How to find the Takagi decomposition of a symmetric (unitary) matrix? The Takagi decomposition is a special case of the singular value decomposition for symmetric matrices. More exactly:

Let $U$ be a symmetric matrix, then Takagi tells us there is a unitary
  $V$ such that $U = VDV^T$ (with $D>0$ diagonal).

My question is basically: how to construct this $V$? Preferably I am looking for the `easiest'/most straight-forward way (which probably won't be the most efficient way!)
Note: For the case I am interested in, $U$ is in fact unitary (in which case Takagi gives $U = VV^T$). I'm happy to specialize to that special case if that makes the algorithm easier.
 A: There is this 2012 paper outlining a strategy to decompose a symmetric unitary matrix $A$ into $A = VV^T$. Interestingly, Ikramov notes that

[For matrices of dimension larger than $5$,] Takagi's decomposition of a general symmetric matrix cannot be obtained by performing a finite number of arithmetic operations and using (a finite number of) root extractions.

Luckily there is such a finite algorithm in case $A$ is unitary, as he outlines in his paper.
I transcribed it to Python and I'm including the code here in case it can be of help to anyone:
import numpy as np

def takagi_for_unitary(A):
    ###################################################
    ### takes a unitary matrix A such that A^T = A, ###
    ###    returns unitary U such that A = U U^T    ###
    ###################################################

    N = A.shape[0]
    U = np.eye(N)

    while A.shape[0] > 0:   
        n = A.shape[0]

        # constructing a vector v such that A*ybar = y
        x = np.random.rand(n)+1j*np.random.rand(n)
        x /= np.sqrt(np.dot(x.conj(),x))
        Axbar = np.tensordot(A,x.conj(),(1,0))
        mu = np.dot(x.conj(),Axbar)

        if np.abs(mu)>1-1e-8: y = mu**.5*x
        else: y = Axbar + x; y /= np.sqrt(np.dot(y.conj(),y))

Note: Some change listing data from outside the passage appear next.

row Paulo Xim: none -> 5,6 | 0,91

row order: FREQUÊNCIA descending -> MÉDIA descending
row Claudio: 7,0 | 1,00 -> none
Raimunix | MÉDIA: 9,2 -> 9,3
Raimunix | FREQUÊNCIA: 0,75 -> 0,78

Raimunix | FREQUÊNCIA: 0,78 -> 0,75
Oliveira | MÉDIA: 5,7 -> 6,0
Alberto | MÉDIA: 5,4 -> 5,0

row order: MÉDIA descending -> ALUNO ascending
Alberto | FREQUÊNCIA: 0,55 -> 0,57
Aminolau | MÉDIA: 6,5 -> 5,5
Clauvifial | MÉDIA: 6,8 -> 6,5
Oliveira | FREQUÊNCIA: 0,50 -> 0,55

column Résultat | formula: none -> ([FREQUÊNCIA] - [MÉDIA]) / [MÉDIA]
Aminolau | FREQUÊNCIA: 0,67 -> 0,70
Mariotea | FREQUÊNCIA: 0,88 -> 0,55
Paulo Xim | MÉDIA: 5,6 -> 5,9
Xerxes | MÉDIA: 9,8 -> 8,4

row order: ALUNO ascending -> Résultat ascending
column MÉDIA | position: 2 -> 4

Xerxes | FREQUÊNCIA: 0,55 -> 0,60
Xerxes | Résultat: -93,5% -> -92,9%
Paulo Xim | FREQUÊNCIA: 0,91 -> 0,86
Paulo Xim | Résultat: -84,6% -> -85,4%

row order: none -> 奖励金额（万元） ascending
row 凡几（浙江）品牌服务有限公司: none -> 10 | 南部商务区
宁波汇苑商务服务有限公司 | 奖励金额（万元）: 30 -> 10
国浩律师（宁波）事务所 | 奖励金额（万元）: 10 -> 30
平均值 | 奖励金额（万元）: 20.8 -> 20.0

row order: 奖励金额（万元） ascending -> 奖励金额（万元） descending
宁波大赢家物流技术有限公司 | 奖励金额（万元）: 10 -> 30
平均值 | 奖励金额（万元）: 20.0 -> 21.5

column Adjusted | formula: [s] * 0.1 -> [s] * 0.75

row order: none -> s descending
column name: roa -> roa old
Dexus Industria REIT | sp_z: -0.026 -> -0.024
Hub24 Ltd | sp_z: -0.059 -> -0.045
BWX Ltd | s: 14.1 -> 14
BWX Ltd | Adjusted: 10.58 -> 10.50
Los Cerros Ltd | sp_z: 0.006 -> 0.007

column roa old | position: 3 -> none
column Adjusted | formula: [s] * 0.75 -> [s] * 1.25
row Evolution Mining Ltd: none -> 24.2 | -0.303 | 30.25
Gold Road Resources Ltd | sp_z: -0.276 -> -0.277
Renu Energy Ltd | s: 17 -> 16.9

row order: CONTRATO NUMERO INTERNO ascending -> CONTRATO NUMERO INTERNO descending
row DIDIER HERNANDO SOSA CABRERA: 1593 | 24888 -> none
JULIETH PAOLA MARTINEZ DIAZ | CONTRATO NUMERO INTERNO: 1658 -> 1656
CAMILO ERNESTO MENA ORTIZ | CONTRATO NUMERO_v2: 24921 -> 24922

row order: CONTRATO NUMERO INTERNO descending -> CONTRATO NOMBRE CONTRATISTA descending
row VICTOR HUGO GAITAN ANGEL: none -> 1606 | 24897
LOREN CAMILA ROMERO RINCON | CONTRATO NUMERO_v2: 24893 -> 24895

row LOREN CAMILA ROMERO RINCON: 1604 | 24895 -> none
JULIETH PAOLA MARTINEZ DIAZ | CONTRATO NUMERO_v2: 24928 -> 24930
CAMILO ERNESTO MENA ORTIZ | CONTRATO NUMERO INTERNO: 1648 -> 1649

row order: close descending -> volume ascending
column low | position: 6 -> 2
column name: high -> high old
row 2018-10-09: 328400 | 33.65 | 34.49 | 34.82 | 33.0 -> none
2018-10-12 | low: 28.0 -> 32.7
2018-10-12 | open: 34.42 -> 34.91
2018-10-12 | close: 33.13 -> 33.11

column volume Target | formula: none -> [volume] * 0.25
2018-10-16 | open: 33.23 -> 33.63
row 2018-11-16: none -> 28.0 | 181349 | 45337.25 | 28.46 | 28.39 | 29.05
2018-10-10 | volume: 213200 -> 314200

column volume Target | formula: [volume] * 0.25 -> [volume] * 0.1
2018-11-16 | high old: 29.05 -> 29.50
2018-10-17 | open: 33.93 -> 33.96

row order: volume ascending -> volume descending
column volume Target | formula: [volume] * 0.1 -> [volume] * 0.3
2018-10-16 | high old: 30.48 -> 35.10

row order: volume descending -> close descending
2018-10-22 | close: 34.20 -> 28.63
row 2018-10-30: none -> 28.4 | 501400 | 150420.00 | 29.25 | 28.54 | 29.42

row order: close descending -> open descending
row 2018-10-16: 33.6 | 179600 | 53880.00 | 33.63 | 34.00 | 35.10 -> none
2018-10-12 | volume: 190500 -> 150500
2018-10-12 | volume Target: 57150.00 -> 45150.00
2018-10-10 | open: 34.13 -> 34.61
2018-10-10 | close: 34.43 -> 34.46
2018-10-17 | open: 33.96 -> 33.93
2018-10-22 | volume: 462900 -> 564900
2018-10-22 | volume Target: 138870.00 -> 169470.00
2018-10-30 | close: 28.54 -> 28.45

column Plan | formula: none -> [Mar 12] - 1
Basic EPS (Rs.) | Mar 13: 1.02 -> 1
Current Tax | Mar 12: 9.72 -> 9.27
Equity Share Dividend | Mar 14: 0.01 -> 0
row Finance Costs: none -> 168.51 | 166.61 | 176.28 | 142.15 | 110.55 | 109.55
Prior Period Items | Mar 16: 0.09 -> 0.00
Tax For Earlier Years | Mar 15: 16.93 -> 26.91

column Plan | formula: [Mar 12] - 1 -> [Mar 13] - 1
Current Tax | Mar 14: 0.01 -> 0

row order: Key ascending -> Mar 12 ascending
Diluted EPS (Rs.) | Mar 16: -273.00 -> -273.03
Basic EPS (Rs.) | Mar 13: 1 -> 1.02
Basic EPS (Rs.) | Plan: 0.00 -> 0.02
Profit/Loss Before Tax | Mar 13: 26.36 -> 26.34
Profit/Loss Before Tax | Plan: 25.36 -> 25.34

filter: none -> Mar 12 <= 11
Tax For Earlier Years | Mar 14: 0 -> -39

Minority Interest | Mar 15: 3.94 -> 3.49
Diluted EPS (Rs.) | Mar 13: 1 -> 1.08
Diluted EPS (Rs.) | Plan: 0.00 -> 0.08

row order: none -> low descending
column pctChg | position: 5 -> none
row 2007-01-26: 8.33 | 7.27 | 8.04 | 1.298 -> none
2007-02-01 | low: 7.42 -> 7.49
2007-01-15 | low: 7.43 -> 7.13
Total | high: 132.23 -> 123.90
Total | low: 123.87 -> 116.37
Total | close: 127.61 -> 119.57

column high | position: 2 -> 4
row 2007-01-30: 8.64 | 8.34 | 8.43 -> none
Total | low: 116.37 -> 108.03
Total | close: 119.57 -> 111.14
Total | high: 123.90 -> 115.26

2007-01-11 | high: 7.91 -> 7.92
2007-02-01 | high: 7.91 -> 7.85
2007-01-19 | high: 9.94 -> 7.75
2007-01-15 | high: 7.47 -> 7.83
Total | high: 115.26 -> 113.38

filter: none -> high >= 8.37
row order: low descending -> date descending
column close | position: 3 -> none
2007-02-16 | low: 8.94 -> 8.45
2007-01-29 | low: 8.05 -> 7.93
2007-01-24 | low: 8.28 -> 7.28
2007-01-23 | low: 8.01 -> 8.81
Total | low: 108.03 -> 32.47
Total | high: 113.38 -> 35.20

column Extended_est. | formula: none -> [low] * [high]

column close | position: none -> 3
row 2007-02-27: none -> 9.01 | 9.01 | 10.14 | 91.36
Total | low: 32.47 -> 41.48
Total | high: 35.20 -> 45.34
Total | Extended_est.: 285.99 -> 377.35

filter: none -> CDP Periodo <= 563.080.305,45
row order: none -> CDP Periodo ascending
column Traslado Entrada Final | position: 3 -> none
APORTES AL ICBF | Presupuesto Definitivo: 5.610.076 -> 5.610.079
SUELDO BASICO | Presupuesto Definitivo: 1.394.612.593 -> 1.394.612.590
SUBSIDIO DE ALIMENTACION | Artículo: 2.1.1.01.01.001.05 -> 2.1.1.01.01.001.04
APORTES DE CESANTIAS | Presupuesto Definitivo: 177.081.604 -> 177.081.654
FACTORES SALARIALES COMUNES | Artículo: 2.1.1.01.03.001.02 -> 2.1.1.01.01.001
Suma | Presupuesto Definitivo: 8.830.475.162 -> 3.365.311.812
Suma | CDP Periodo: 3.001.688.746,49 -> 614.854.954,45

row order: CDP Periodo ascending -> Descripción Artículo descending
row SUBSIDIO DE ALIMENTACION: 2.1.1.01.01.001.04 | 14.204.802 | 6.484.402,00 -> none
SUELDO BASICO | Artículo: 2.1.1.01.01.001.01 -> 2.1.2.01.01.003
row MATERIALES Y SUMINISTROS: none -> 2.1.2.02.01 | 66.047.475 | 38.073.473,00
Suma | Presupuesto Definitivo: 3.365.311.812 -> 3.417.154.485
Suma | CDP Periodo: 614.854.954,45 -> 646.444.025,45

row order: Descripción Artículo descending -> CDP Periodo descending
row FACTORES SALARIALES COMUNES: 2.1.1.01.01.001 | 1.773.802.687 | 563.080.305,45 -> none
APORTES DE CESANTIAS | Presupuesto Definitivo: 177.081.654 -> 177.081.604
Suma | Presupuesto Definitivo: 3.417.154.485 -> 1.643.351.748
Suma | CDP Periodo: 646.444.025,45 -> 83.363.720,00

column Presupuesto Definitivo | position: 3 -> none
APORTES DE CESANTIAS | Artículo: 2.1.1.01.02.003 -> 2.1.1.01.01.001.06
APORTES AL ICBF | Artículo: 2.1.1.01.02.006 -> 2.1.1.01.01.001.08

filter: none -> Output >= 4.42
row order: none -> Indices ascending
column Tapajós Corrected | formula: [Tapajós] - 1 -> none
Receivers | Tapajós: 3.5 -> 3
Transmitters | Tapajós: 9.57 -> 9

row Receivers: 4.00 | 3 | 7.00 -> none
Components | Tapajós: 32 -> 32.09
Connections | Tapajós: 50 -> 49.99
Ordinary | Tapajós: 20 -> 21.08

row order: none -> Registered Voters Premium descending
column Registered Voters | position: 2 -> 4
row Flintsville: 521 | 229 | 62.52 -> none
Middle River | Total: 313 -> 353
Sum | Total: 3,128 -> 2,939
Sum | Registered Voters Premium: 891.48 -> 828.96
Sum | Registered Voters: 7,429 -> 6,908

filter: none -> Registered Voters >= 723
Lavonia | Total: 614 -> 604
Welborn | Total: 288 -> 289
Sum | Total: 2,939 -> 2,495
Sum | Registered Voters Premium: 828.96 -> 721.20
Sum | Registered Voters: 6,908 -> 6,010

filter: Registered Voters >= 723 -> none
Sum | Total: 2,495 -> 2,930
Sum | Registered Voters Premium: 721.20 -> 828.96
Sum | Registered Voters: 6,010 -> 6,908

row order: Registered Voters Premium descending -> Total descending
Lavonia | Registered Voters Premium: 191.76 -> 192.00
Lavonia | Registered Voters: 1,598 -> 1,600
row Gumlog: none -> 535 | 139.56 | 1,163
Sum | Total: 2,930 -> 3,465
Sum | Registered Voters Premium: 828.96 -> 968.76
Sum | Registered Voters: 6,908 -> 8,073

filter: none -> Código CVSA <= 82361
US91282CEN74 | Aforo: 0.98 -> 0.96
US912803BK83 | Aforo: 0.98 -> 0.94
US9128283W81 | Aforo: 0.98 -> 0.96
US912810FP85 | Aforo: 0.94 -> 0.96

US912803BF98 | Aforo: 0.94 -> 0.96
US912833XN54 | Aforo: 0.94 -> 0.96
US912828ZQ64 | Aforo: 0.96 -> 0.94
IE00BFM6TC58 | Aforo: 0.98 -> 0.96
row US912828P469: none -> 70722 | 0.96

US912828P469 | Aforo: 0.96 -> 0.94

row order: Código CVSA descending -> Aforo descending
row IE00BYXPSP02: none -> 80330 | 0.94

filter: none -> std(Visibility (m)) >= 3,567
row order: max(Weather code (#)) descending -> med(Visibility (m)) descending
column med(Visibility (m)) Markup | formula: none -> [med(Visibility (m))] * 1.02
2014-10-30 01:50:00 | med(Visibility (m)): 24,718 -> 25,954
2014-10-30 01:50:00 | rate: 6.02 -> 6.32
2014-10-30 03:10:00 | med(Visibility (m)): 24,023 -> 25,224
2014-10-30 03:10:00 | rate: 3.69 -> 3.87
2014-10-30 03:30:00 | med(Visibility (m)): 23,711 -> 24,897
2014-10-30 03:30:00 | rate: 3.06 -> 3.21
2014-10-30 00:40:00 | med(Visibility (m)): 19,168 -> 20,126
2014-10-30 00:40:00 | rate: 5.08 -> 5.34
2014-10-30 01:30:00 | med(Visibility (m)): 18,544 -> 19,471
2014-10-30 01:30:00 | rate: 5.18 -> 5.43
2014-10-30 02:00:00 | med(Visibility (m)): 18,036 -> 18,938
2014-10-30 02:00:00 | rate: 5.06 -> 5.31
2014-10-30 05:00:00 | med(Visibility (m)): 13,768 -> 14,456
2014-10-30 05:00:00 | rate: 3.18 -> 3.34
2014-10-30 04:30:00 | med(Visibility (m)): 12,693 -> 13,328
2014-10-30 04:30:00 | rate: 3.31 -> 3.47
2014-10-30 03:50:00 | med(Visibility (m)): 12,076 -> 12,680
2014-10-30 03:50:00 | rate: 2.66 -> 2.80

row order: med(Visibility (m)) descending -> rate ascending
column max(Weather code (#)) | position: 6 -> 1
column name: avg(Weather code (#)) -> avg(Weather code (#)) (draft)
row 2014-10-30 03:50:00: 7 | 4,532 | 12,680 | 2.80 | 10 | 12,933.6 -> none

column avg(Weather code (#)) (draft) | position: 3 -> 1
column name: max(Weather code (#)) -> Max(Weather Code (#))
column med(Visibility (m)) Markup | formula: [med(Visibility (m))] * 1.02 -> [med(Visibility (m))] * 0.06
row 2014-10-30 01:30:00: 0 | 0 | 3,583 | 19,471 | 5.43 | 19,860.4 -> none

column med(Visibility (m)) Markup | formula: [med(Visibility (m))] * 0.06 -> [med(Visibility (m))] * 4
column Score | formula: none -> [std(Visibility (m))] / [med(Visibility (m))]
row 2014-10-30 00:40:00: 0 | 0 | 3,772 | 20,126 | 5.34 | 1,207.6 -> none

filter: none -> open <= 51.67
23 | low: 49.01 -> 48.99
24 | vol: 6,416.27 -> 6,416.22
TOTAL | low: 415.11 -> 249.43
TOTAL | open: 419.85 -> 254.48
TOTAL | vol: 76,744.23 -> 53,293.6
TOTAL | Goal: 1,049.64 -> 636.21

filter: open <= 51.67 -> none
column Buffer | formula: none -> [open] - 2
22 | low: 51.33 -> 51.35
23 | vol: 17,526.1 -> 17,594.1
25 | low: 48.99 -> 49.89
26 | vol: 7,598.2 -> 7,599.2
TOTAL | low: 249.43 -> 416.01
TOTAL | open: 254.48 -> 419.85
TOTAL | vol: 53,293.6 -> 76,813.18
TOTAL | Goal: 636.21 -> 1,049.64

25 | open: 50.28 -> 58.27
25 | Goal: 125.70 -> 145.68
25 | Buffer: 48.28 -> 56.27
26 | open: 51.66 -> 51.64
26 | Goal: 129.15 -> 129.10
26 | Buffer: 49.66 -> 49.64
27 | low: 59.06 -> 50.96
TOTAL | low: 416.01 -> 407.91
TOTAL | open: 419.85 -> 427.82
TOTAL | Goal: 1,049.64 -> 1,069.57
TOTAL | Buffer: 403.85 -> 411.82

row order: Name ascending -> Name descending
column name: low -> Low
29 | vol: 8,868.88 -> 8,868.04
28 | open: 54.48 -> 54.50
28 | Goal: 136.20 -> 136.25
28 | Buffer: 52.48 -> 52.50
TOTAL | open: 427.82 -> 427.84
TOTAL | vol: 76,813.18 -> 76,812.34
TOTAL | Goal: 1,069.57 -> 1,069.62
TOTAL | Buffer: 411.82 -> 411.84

        # constructing a unitary V with first column = y
        V = np.random.random((n,n))+1j*np.random.random((n,n))
        V[:,0] = y
        V,__ = np.linalg.qr(V)

        # update A
        A = np.tensordot(np.tensordot(V.conj().T,A,(1,0)),V.conj(),(1,0))[1:,1:]

        # update U
        Vi = np.eye(N,dtype=complex)
        Vi[N-n:,N-n:] = V
        U = np.tensordot(U,Vi,(1,0))

    return U

A: This is a general algorithm for Takagi that reduces to the Schur decomposition with only minimal preprocessing and postprocessing. It's numerically stable.
We seek to obtain the Takagi decomposition of a complex symmetric matrix $M$, i.e. one for which $M = M^T$. This decomposition takes the form $M = U\Sigma U^T$ where $U^{-1}=U^*$ and $\Sigma$ is a diagonal matrix with only non-negative real entries.
Algorithm:
Take the orthogonal eigendecomposition of $M'=\begin{pmatrix}-\Re(M) & \Im(M) \\ \Im(M) & \Re(M)\end{pmatrix}$, and write it as $PDP^T$. This can be obtained using the Schur decomposition of $M'$ since $M'$ is real symmetric. Now consider only the eigenvectors (columns of $P$) where the corresponding eigenvalues (that is, entries along the diagonal of $D$) are positive. Reduce $P$ to $P'$ by keeping only those columns, and obtain $U$ by $\begin{pmatrix}\Im(U) \\\Re(U) \end{pmatrix} = P'$. Define $\Sigma$ to be a diagonal matrix whose entries are the eigenvalues of those eigenvectors of $M'$ that are columns of $P'$, in the same order as they occur in $P'$. Observe that $M = U \Sigma U^T$ where $UU^* = U^* U = I$.
Scipy code:
from numpy import block, diag, real, imag
from scipy.linalg import schur

def takagi(M):
   n = M.shape[0]
   D, P = schur(block([[-real(M),imag(M)],[imag(M),real(M)]]))
   pos_eigenval_positions = diag(D) > 0
   Sigma = diag(D[pos_eigenval_positions,pos_eigenval_positions])
   # Note: The arithmetic below is technically not necessary
   U = P[n:,pos_eigenval_positions] + 1j*P[:n,pos_eigenval_positions]
   return U, Sigma